Auch im Sommer geht's weiter im Leitlinienprozess. Wie sieht die zweite Halbzeit aus?

Zunächst lade ich ausdrücklich alle Interessierten dazu ein, sich mit dem Diskussionspapier zu beschäftigen und ihre Kommentare und Anregungen abzugeben. Dann wollen wir nochmals mit ausgewählten Gruppen, wie beispielsweise den Landesverbänden, der kommunalen Ebene und den anderen Ministerien, das Gespräch suchen. Die Ergebnisse dieser Gespräche und auch die jetzt eingehenden Anregungen werden dann in einer Arbeitsgruppe diskutiert.
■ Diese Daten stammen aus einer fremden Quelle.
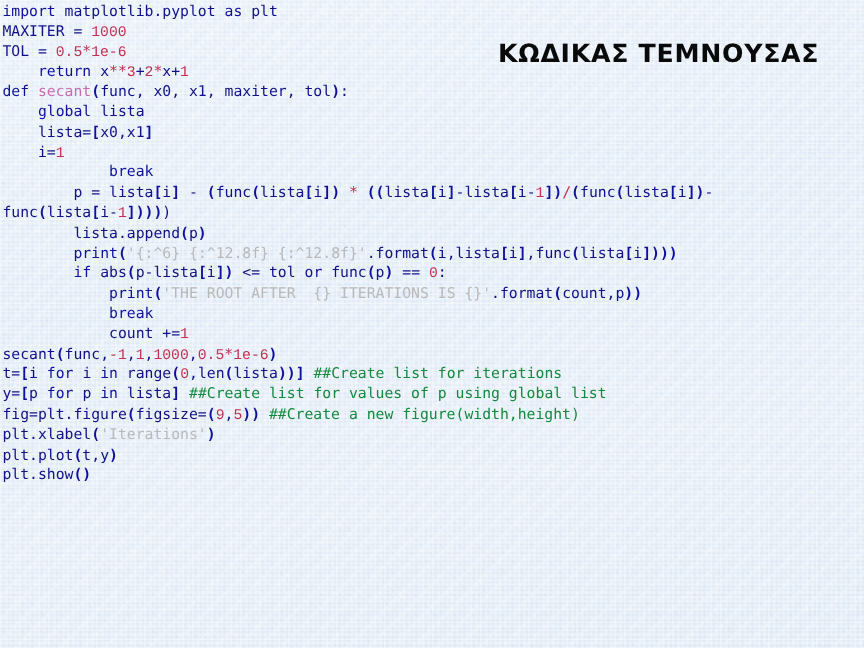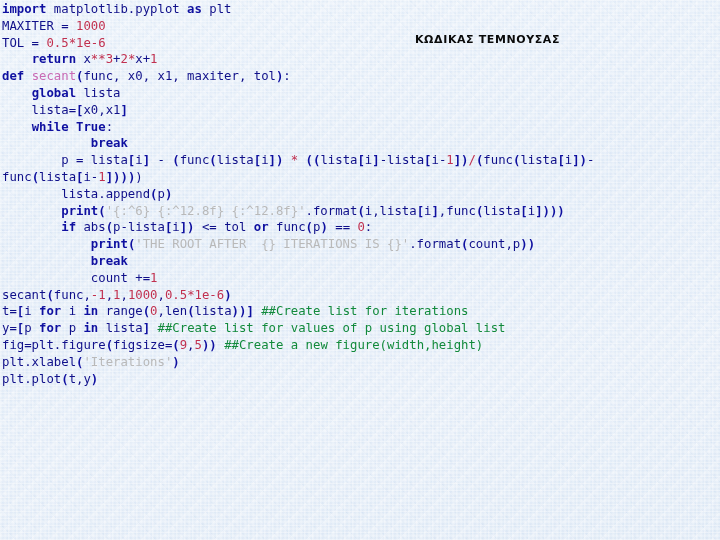--- a/index.html
+++ b/index.html
@@ -39,35 +39,35 @@
     height: 16.8px;
     line-height: 16.8px;
     font-family: "DejaVu Sans Mono", monospace;
     font-size: 12.3px;
     white-space: pre;
     color: #1a1a8c;
     letter-spacing: 0px;
   }
 
   
-  .kw   { color: #0f10a0; font-weight: bold; text-align: center; }   
+  .kw   { color: #0f10a0; font-weight: normal; text-align: center; }   
   .id   { color: #10108a; }                       
-  .num  { color: #c1304f; }                       
+  .num  { color: #c1304f; font-family: Liberation Mono, monospace; }                       
   .str  { color: #b9b9b9; }                       
   .com  { color: #128a3c; }                       
   .fn   { color: #c96bb5; }                       
   .br   { color: #0f10a0; font-weight: bold; }    
   .op   { color: #c1304f; }                       
 
   #heading {
     position: absolute;
     left: 415px;
     top: 33px;
     font-family: "DejaVu Sans", sans-serif;
-    font-size: 11px;
+    font-size: 21px;
     font-weight: bold;
     color: #0a0a0a;
     letter-spacing: 0.6px;
     white-space: nowrap;
   }
 </style>
 </head>
 <body>
 
 <div id="slide">
@@ -83,22 +83,22 @@
 
     <div class="code-line"><span class="id">    </span><span class="kw">return</span><span class="id"> x</span><span class="op">**</span><span class="num">3</span><span class="id">+</span><span class="num">2</span><span class="op">*</span><span class="id">x+</span><span class="num">1</span></div>
 
     <div class="code-line"><span class="kw">def</span><span class="id"> </span><span class="fn">secant</span><span class="br">(</span><span class="id">func, x0, x1, maxiter, tol</span><span class="br">)</span><span class="id">:</span></div>
 
     <div class="code-line"><span class="id">    </span><span class="kw">global</span><span class="id"> lista</span></div>
 
     <div class="code-line"><span class="id">    lista=</span><span class="br">[</span><span class="id">x0,x1</span><span class="br">]</span></div>
 
 
+    <div class="code-line"><span class="id">    i=</span><span class="num">1</span></div>
 
-    <div class="code-line"><span class="id">    </span><span class="kw">while True</span><span class="id">:</span></div>
 
 
     <div class="code-line"><span class="id">            </span><span class="kw">break</span></div>
 
     <div class="code-line"><span class="id">        p = lista</span><span class="br">[</span><span class="id">i</span><span class="br">]</span><span class="id"> - </span><span class="br">(</span><span class="id">func</span><span class="br">(</span><span class="id">lista</span><span class="br">[</span><span class="id">i</span><span class="br">])</span><span class="id"> </span><span class="op">*</span><span class="id"> </span><span class="br">((</span><span class="id">lista</span><span class="br">[</span><span class="id">i</span><span class="br">]</span><span class="id">-lista</span><span class="br">[</span><span class="id">i-</span><span class="num">1</span><span class="br">])</span><span class="op">/</span><span class="br">(</span><span class="id">func</span><span class="br">(</span><span class="id">lista</span><span class="br">[</span><span class="id">i</span><span class="br">])</span><span class="id">-</span></div>
 
     <div class="code-line"><span class="id">func</span><span class="br">(</span><span class="id">lista</span><span class="br">[</span><span class="id">i-</span><span class="num">1</span><span class="br">])))</span><span class="id">)</span></div>
 
     <div class="code-line"><span class="id">        lista.append</span><span class="br">(</span><span class="id">p</span><span class="br">)</span></div>
 
@@ -121,18 +121,19 @@
     <div class="code-line"><span class="id">y=</span><span class="br">[</span><span class="id">p </span><span class="kw">for</span><span class="id"> p </span><span class="kw">in</span><span class="id"> lista</span><span class="br">]</span><span class="id"> </span><span class="com">##Create list for values of p using global list</span></div>
 
     <div class="code-line"><span class="id">fig=plt.figure</span><span class="br">(</span><span class="id">figsize=</span><span class="br">(</span><span class="num">9</span><span class="id">,</span><span class="num">5</span><span class="br">))</span><span class="id"> </span><span class="com">##Create a new figure(width,height)</span></div>
 
 
     <div class="code-line"><span class="id">plt.xlabel</span><span class="br">(</span><span class="str">'Iterations'</span><span class="br">)</span></div>
 
 
     <div class="code-line"><span class="id">plt.plot</span><span class="br">(</span><span class="id">t,y</span><span class="br">)</span></div>
 
+    <div class="code-line"><span class="id">plt.show</span><span class="br">()</span></div>
 
   </div>
 
   <div id="heading">ΚΩΔΙΚΑΣ ΤΕΜΝΟΥΣΑΣ</div>
 
 </div>
 
 </body></html>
Die Entwürfe und konkreten Handlungsempfehlungen für die kulturpolitischen Leitlinien sollen dann anschließend mit dem Landeskulturrat beraten werden.

Wann sollen die kulturpolitischen Leitlinien vorliegen?

Das Ergebnis wollen wir im Jahr 2020 in einer Landeskulturkonferenz präsentieren. Das ist ein wenig später als bisher geplant. Wir wollen uns für die jetzt anstehende Beteiligungs- und Auswertungsphase etwas mehr Zeit nehmen. Die Leitlinien sollen uns ja schließlich auch länger als eine Wahlperiode begleiten.

Was soll mit den kulturpolitischen Leitlinien geschehen?

Die Leitlinien sollen keinesfalls auf ein Blatt Papier notiert werden, das dann in der Schublade verschwindet. Ich kann mir auch vorstellen, dass wir die Grundidee des begonnenen Prozesses – also das gemeinsame Verständigen und Vernetzen – in einer geeigneten Form weiterführen. Kulturpolitik braucht Beteiligung.